If you’re into Weight Watchers, choose smaller portions and extra greens. For drinks, a Chianti or a crisp lager pairs nicely.
Honestly, sparkling water with lemon feels festive too.
Storage Tips
Refrigerate leftovers in an airtight container. Use within 3 days. Freeze individual cutlets wrapped tightly. They last up to 2 months. Thaw overnight in the fridge.
Reheat in the oven at 350° F ( 175° C) . Heat until the center reads 165° F ( 74° C) .
Avoid the microwave unless you don’t mind soggy crumbs. A quick broil for a minute revives crispiness.
Variations
Want Weight Watchers points friendly? Use egg whites and part skim mozzarella. Swap panko for gluten-free crumbs for GF diets. Try a pesto twist instead of marinara.
For seasonal swaps, use thick zucchini or eggplant slices for a vegetarian take. This is not far from Celery Salt Roasted Chicken Food Network vibes, but lighter and cheesier.
Nutrition Basics
Per serving, expect about 420 calories. Protein sits around 42 grams. Fat is roughly 14 grams. Carbs near 26 grams.
It’s a solid high protein meal. That makes it a winner for Healthy Cooking and Low-calorie Italian chicken recipes. You get flavor, crunch, and nutrients.
A quick note: this is basically the Skinnytaste chicken parmesan recipe you love. Think Crispy baked chicken parm with panko and Healthy baked chicken parmesan all rolled into one.
Give it a go. You’ll impress dinner guests. Seriously, this dish feels like a hug. Try it and tell me what went right or hilariously wrong.
Frequently Asked Questions
How does the Crispy Baked Chicken Parmesan from the Top 20 Skinnytaste Pins on Pinterest get so crispy, and how can I replicate that at home?
The secret is a wire rack over a sheet pan, a panko Parmesan crust, and a light spray or brush of oil so the crumbs brown in the hot oven think of it as the difference between soggy chips and properly crisp fries.
Pound the breasts to an even 1/2" thickness, preheat the oven to 425°F (220°C), and bake until the crumbs are golden, then finish briefly under the broiler to melt the cheese without overcooking the chicken.
For extra crispness, warm the marinara separately so you’re only melting cheese in the oven, not steaming the crust.
Can I make Crispy Baked Chicken Parmesan ahead of time or freeze leftovers?
Yes store cooled leftovers in an airtight container in the fridge for up to 3 4 days, or freeze single portions wrapped tightly (up to 2 months). To retain crunch, reheat from frozen in a 375°F (190°C) oven on a wire rack until hot, or thaw overnight and re-crisp under the broiler for a minute; avoid microwaving if you want the crust to stay crispy.
If freezing before baking, freeze on the sheet pan until firm, then transfer to a bag and bake from frozen adding a few extra minutes.
How can I tell the chicken is cooked properly without drying it out?
Use an instant read thermometer and aim for a final internal temperature of 165°F (74°C); remove from the oven at about 155 160°F (68 71°C) before broiling so carryover heat finishes it. Also look for an evenly golden crust and clear juices when you cut into the thickest part.
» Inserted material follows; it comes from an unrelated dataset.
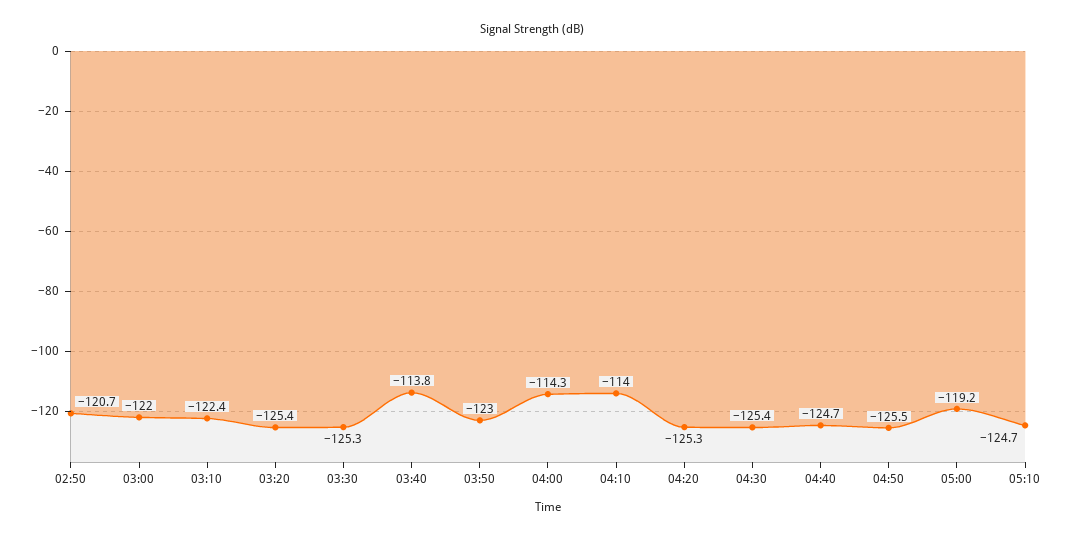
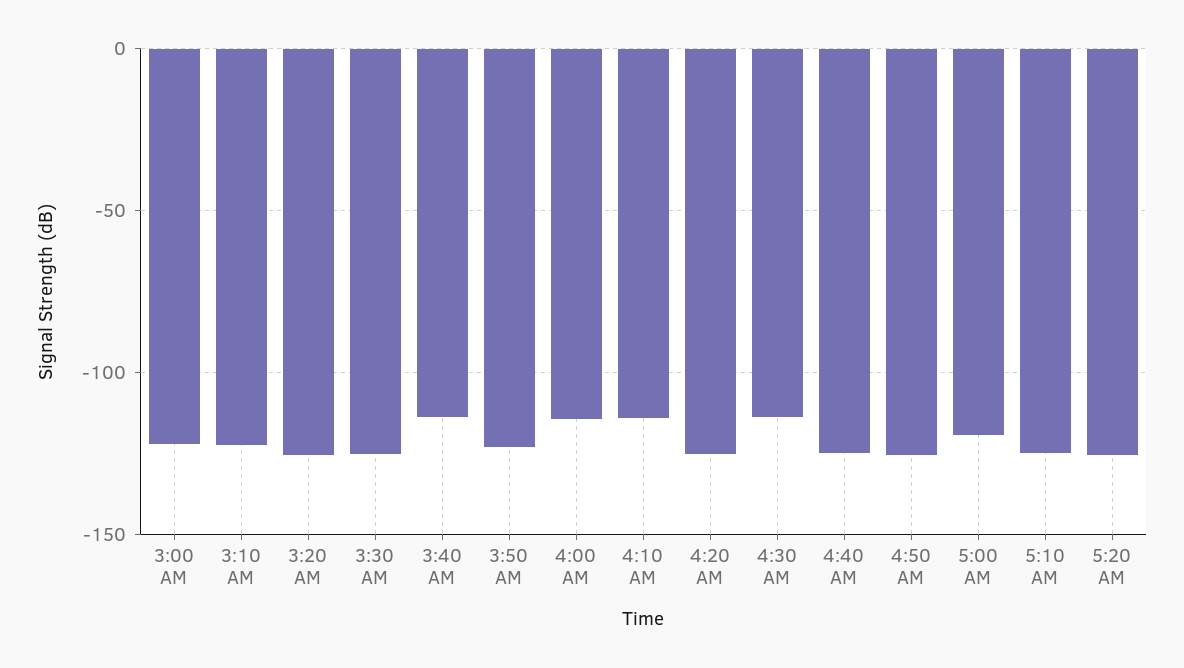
02:50: -120.7 -> none
04:30: -125.4 -> -115
5:20 AM: none -> -125

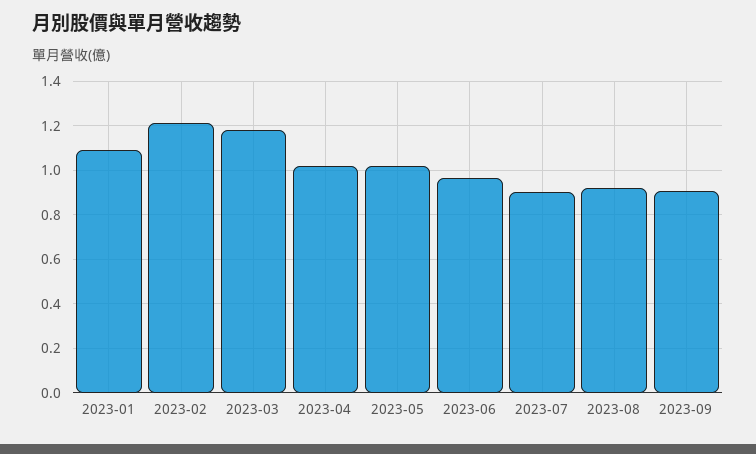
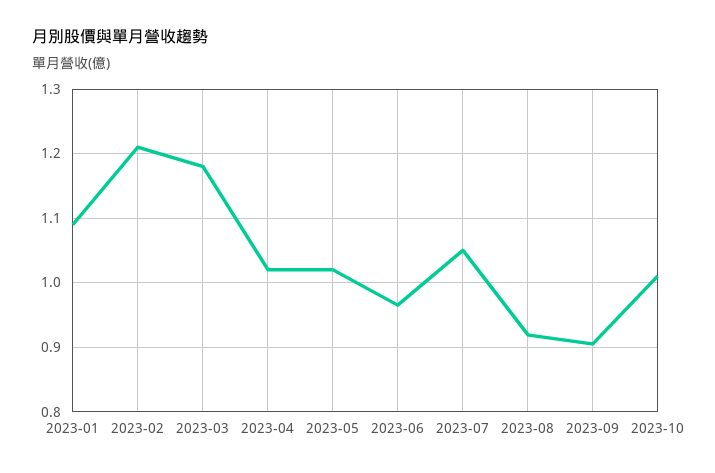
2023-07: 0.9 -> 1.05
2023-10: none -> 1.01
Pounding to even thickness and checking temp are the two easiest ways to avoid dry edges think of it like timing a perfect roast chicken, but quicker.
Can I make gluten-free or dairy-free versions of this recipe, and what substitutions work best?
Absolutely swap in gluten-free panko (or crushed GF crackers/cornflakes) and GF flour for the dredge, and use dairy-free shredded cheese plus nutritional yeast in the crumb to mimic savory Parmesan.
For a lower carb twist, skip the breadcrumbs and top with a thin layer of marinara and mozzarella (or dairy-free cheese) for a Caprese style bake. Keep the same techniques pounding, wire rack, and oil spray to preserve texture when you swap ingredients.
What should I serve with this Skinnytaste style Chicken Parmesan, and what are the approximate nutrition stats per serving?
This lighter Chicken Parm goes great with whole wheat spaghetti tossed with olive oil and garlic, roasted broccoli, or a simple arugula salad with lemon vinaigrette for a balanced plate think quick midweek comfort with a green side.
Nutritional estimate per serving is about 420 kcal, 42 g protein, 14 g fat, 26 g carbs and ~650 mg sodium; to reduce calories or sodium, use a lower sodium marinara, less cheese, or a smaller drizzle of oil. For meal prep, pair with steamed veg and a grain like farro to stretch servings while keeping it nutritious.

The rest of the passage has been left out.